I mean, what's the point having a place like this to rant and rave about things, and then not ranting and raving? No, I don't know either, so here I go (though I'll probably post the same rant to Digital Fury shortly). I am, as previously discussed, expecting some books to arrive from Amazon. These parcels, it turns out, are being shipped to me by Parcel Force.
So, on Monday, April 26th, Parcel Force duly came to my parents' front door and put a card through it. They may have attempted to deliver the parcel first — my experience suggests they probably didn't, but let's give them the benefit of the doubt here, since we don't know. That night, then, my mum phoned them up, and arranged that they'd deliver to her workplace the following day instead. This story should stop there. Really, it should. They could have just turned up with the parcel, handed it over, and that would be the end of that. But no.
No, instead they decided to simply do nothing. Absolutely nothing. Because you see, they later decided the address she'd given them was an "incomplete address" — after all, simply knowing that the building was called Clifton Hospital and on Pershore Road, and its postcode, is quite ambiguous. It could be any of the, ooh, 6 buildings that postcode covers. 5 of which are bungalows. Or at least they could have got back in touch, left another card, called her back, or something. Alas, no.

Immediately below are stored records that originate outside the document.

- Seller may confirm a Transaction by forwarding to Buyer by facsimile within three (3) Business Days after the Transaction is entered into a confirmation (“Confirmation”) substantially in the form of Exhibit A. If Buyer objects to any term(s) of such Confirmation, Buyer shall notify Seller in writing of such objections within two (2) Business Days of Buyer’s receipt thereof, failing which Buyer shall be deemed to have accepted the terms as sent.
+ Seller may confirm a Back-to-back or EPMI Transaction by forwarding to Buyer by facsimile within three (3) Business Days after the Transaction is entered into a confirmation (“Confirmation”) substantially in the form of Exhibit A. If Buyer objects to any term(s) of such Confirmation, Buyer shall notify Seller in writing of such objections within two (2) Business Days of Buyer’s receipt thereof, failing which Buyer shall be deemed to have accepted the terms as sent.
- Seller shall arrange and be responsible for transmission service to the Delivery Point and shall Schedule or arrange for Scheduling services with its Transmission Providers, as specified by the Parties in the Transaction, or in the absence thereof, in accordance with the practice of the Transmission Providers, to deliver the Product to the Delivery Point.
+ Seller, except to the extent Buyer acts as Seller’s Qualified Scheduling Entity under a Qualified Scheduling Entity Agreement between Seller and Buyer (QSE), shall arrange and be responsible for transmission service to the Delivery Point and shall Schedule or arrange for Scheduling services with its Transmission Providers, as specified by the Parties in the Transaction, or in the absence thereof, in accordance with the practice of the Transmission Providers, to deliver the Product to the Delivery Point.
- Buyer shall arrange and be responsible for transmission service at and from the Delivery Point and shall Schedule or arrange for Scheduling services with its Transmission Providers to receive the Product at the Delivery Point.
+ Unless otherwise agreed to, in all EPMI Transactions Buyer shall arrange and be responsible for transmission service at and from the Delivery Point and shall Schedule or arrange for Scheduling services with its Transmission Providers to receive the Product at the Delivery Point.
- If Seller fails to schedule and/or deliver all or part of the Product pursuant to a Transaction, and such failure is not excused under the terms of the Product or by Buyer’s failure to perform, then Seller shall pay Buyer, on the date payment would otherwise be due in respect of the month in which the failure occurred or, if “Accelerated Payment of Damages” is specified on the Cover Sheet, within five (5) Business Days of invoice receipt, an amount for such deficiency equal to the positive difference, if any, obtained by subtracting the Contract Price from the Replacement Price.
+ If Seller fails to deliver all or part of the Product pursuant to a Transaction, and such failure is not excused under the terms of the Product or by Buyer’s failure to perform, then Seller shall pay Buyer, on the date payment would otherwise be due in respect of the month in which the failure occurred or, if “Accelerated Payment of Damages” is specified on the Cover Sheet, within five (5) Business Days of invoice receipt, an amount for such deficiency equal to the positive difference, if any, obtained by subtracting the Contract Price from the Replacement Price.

So we fast forward to today. Now today is something of a crunch day in the life of this parcel — if the parcel doesn't arrive today, I'd have been better off taking free delivery from Amazon, since I wouldn't see the parcel for a fortnight or so anyway (because of when Nicky is next likely to visit here, and when I'm next likely to visit her/home). So when it didn't, my mum got back on the phone to them, discovered the above about the "incomplete address", and told me what was going on. I was annoyed. I'm still annoyed, but 45 minutes ago, when this happened, I was annoyed. Anyway, the final outcome of all of this is that Nicky is, being such a kind and generous soul, going to go and collect the parcel for me, from Parcel Force's depot in Leyland, on her way down here tomorrow morning.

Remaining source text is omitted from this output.